Work instruction: Report each line of the entries below that has the word "will" in it.

┌─ Dataset entries

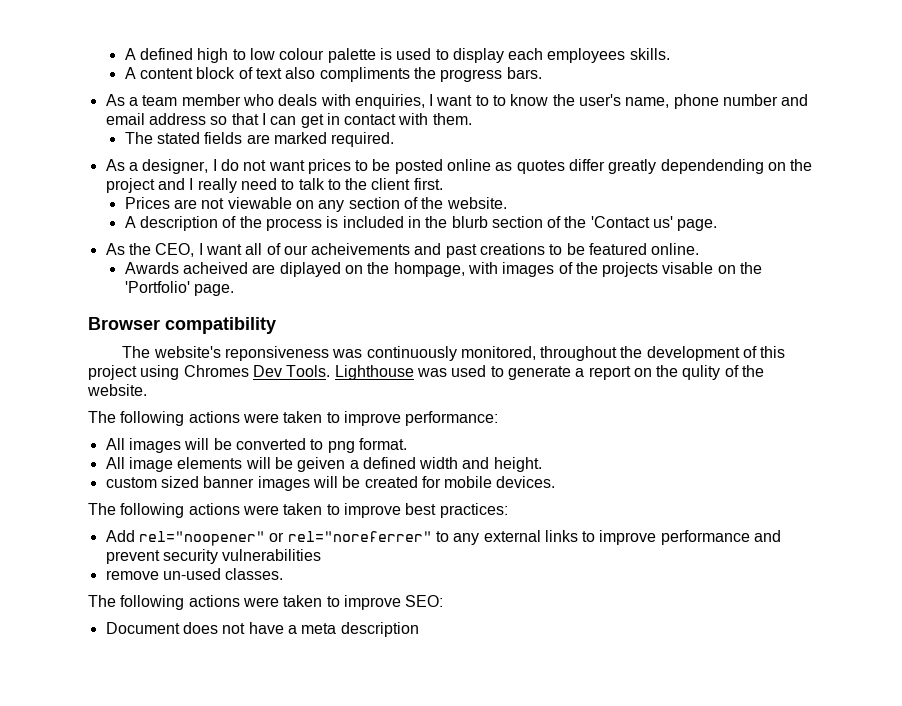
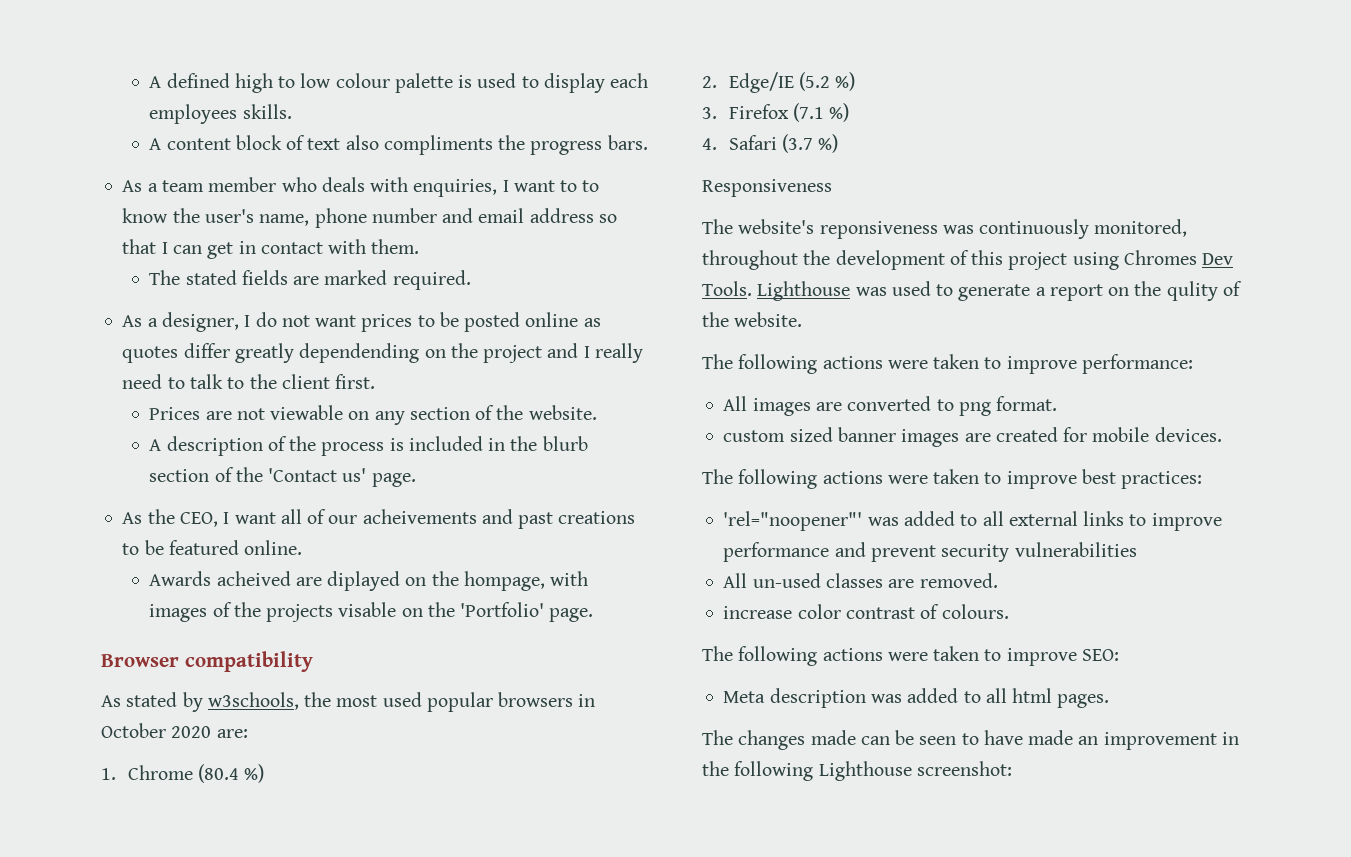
(276, 325) none -> [101,692,596,712] [101,723,248,738] [101,764,265,783] [702,72,856,93] [702,103,850,122] [702,134,839,153] [702,179,832,197] // As stated by w3schools, the most used popular browsers in October 2020 are: // 1. Chrome (80.4 %) // 2. Edge/IE (5.2 %) // 3. Firefox (7.1 %) // 4. Safari (3.7 %) // Responsiveness
[184,438,232,450] will be -> [815,402,842,411] are
[105,457,542,472] // All image elements will be geiven a defined width and height. -> (1058, 403) none
[312,476,361,488] will be -> [964,433,991,442] are
[105,530,480,546] Add rel="noopener" or rel="noreferrer" to any -> [723,511,1004,531] 'rel="noopener"' was added to all
[105,568,284,580] remove un-used classes. -> [723,573,998,588] [723,604,1009,619] All un-used classes are removed. // increase color contrast of colours.
[105,622,419,637] Document does not have a meta description -> [723,688,1110,708] [702,730,1239,750] [702,761,1012,781] Meta description was added to all html pages. // The changes made can be seen to have made an improvement in the following Lighthouse screenshot:

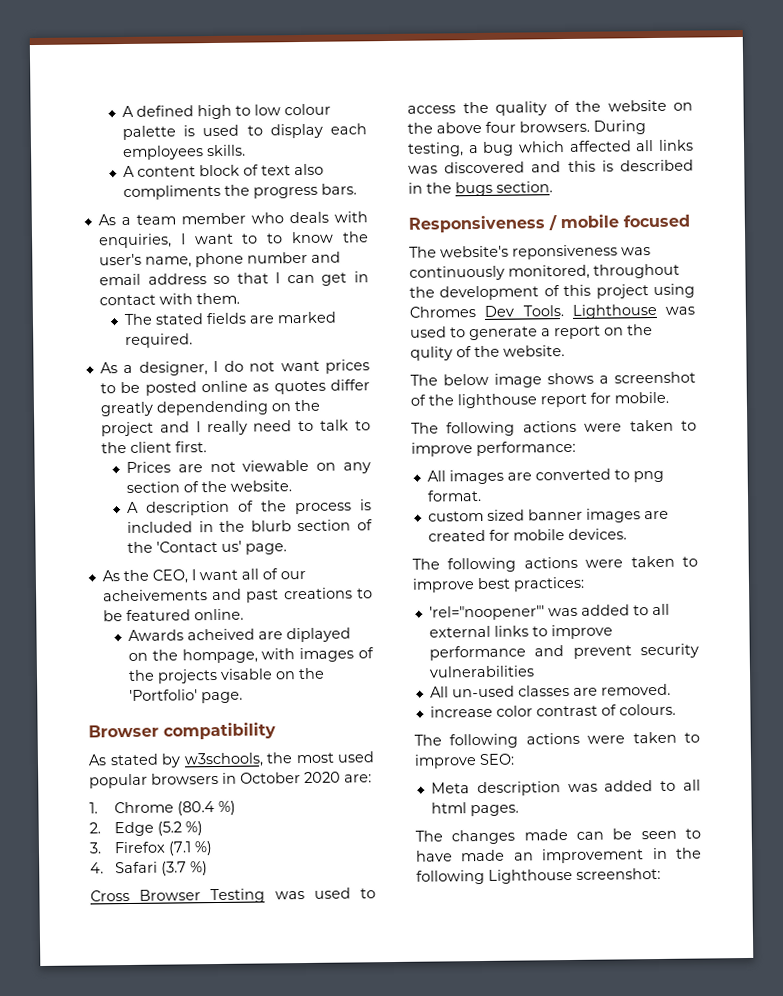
[728,72,794,93] Edge/IE -> [114,821,155,837] Edge
[702,179,832,197] Responsiveness -> [90,887,376,904] [407,99,693,116] [407,120,646,135] [407,139,694,157] [408,159,694,174] [408,181,553,197] [408,214,690,233] Cross Browser Testing was used to access the quality of the website on the above four browsers. During testing, a bug which affected all links was discovered and this is described in the bugs section. // Responsiveness / mobile focused
(803, 319) none -> [410,371,696,388] [410,391,669,409] // The below image shows a screenshot of the lighthouse report for mobile.

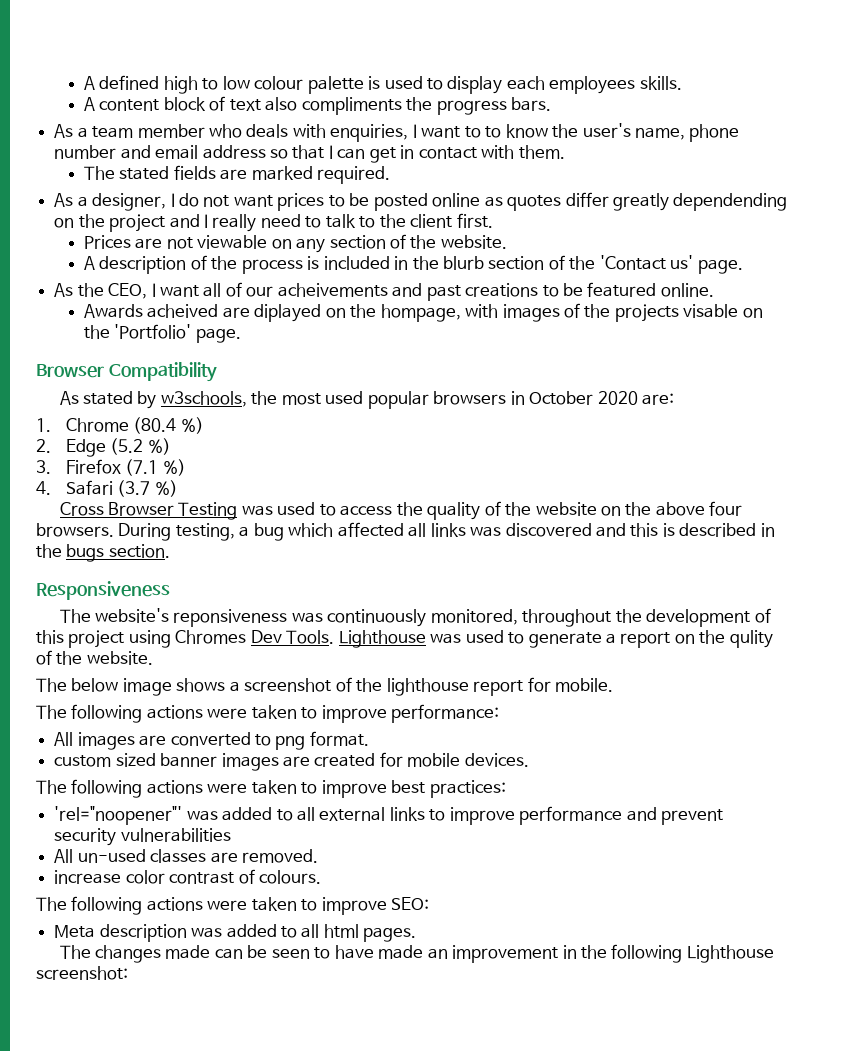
[163,722,276,740] compatibility -> [108,362,217,382] Compatibility
[548,214,690,231] / mobile focused -> (170, 590) none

└─

Solved problem:
[184,438,232,450] will be -> [815,402,842,411] are
[105,457,542,472] // All image elements will be geiven a defined width and height. -> (1058, 403) none
[312,476,361,488] will be -> [964,433,991,442] are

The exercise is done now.